Bezahlt des Rote Kreuz sein Personal zu gut?
Anja Gaukler (Wählergemeinschaft) warf in diesem Zusammenhang die Frage auf, ob die Personalkosten vielleicht deswegen so hoch seien, weil das BRK seinen Leuten zu viel bezahle. So berichtete sie, in ihrem Taxi-Unternehmen habe sie einen Bewerber gehabt, der eine Stelle dann letztlich abgelehnt habe und lieber zum BRK gegangen sei, mit der Begründung, dass er dort mehr verdiene. Dort bekomme er "Mindestlohn plus 300 Euro", habe er damals gesagt.
Stephan Schneider (SPD), selbst Notfallsanitäter beim Roten Kreuz, widersprach. Was Gauklers Bewerber gesagt habe, könne so nicht stimmen. "Beim BRK gibt es keine Bonuszahlungen", bekräftigte Schneider.
"Ich glaube, es ist alternativlos", sagte Volker Ortloff in der Sitzung. Auch der Rest des Finanz- und Hauptausschusses war sich einig, dass es sinnvoll sei, den Defizitausgleich auch für das Schuljahr 2022/23 wieder zu übernehmen. So fiel auch die Abstimmung einstimmig aus.

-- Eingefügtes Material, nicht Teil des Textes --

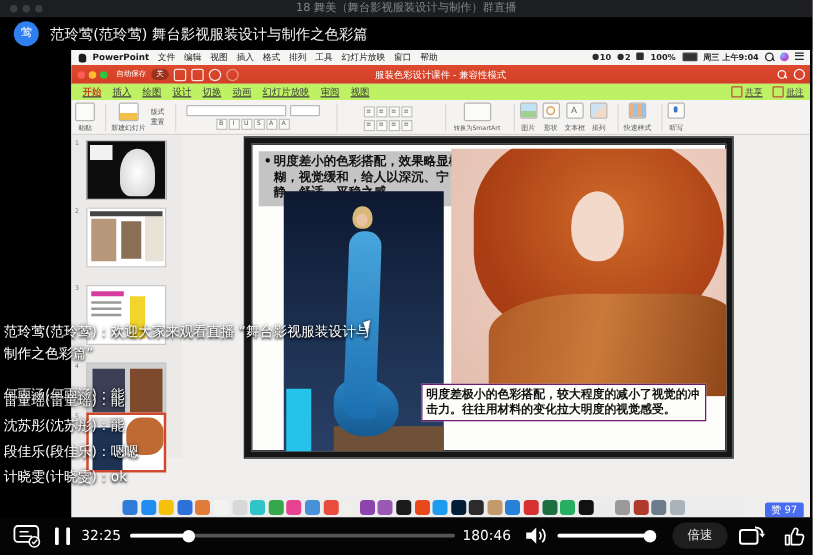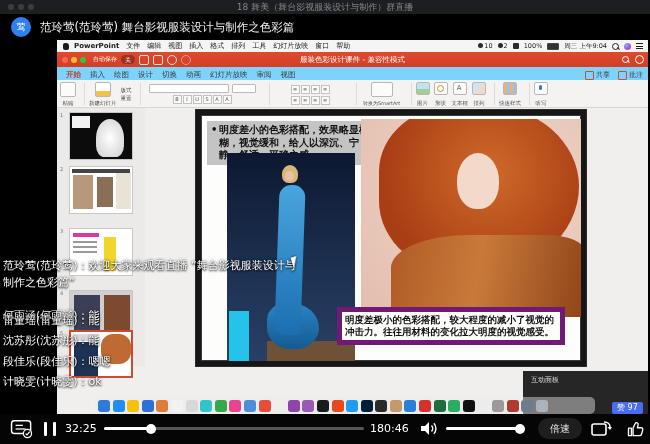"10" .mb-status { align-items: center -> flex-start; font-weight: none -> bold }
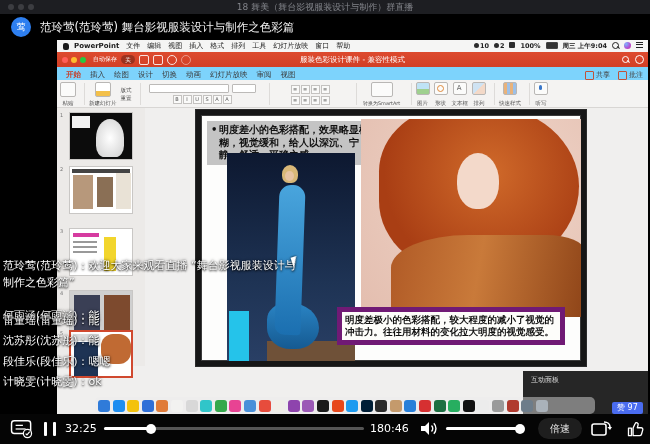"开始" .ribbon-tabs { align-items: flex-end -> center; background: #7dd3fc -> #bef264; text-decoration: none -> underline }
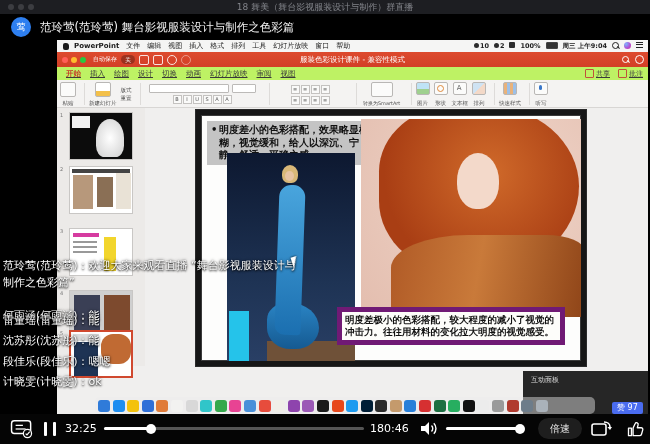"明度差极小的色彩搭配，较大程度的减小了视觉的冲击力。往往用材料的变化拉大明度的视" .caption-box { border: 5px solid #701a75 -> 1px solid #701a75 }
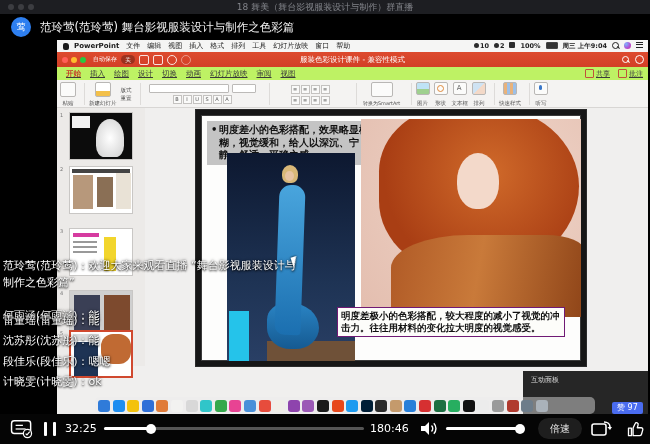"互动面板" div.abs { html: <div> <span>互动面板</span> </div> -> none }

Allerdings gab es Anregungen aus dem Gremium, man müsse für die Zukunft durchrechnen, ob das BRK Möglichkeiten habe, das Defizit zu verringern – sei es durch Einsparungen bei den Ausgaben oder durch eine Erhöhung des Beitrags, den die Eltern der Schulkinder zu zahlen haben.
Könnte die Stadt die Mittagsbetreuung selbst übernehmen?
In diesem Zusammenhang kam auch kurz ein Vorschlag zur Sprache, der den Haßfurter Stadtrat bereits ein Jahr zuvor beschäftigt hatte, damals aber abgelehnt wurde: Was, wenn die Stadt selbst die Mittagsbetreuung übernehmen würde? Sprich: Die Arbeit würde dann nicht mehr von Angestellten des BRK ausgeführt, sondern von Personal, dessen Arbeitgeber die Stadt ist.
"Wenn die Stadt das wirklich übernehmen könnte, müsste man es sauber durchrechnen", sagt Volker Ortloff im Gespräch mit der Redaktion. Er selbst halte es aber für unwahrscheinlich, dass die Stadt damit besser fahren würde. "Das BRK macht aus meiner Sicht gute Arbeit", sagt er. "Das ist viel Geld, aber es ist eine lohnende Sache."
Ganztagesanspruch ab 2026: Bürgermeister will vorher keine Schnellschüsse mehr
Auch Bürgermeister Günther Werner hält die Idee, die Stadt könne die Mittagsbetreuung übernehmen, für "überhaupt nicht realistisch, weil wir nicht das Personal dafür haben", wie er im Gespräch mit der Redaktion bekräftigt. Zumal aufgrund einer Gesetzesänderung ab dem Jahr 2026 ohnehin ein Rechtsanspruch auf Ganztagsbetreuung besteht. "Dann muss das sowieso alles ganz anders aufgebaut werden", so der Bürgermeister. "Da müssen wir uns jetzt vorher nicht mehr reinhängen."
Das Zitat von Anja Gaukler ist sicherlich am Thema vorbei. Denn ein Fahrer wird sicherlich nicht in der Mittagsbetreuung eingesetzt.
So langsam sollte es auch beim Letzten angekommen sein, dass in diesem Bereich nicht genügend Fachpersonal vorhanden ist und sich dieses auch nicht mit Mindestlohn abspeisen lässt. Die Fachkräfte sind in der Situation, dass genügend Stellen vorhanden sind und diese sicherlich je nach Bezahlung früher oder später besetzt werden können.
Diese Personallücke lässt sich sicherlich auch nicht so schnell schließen.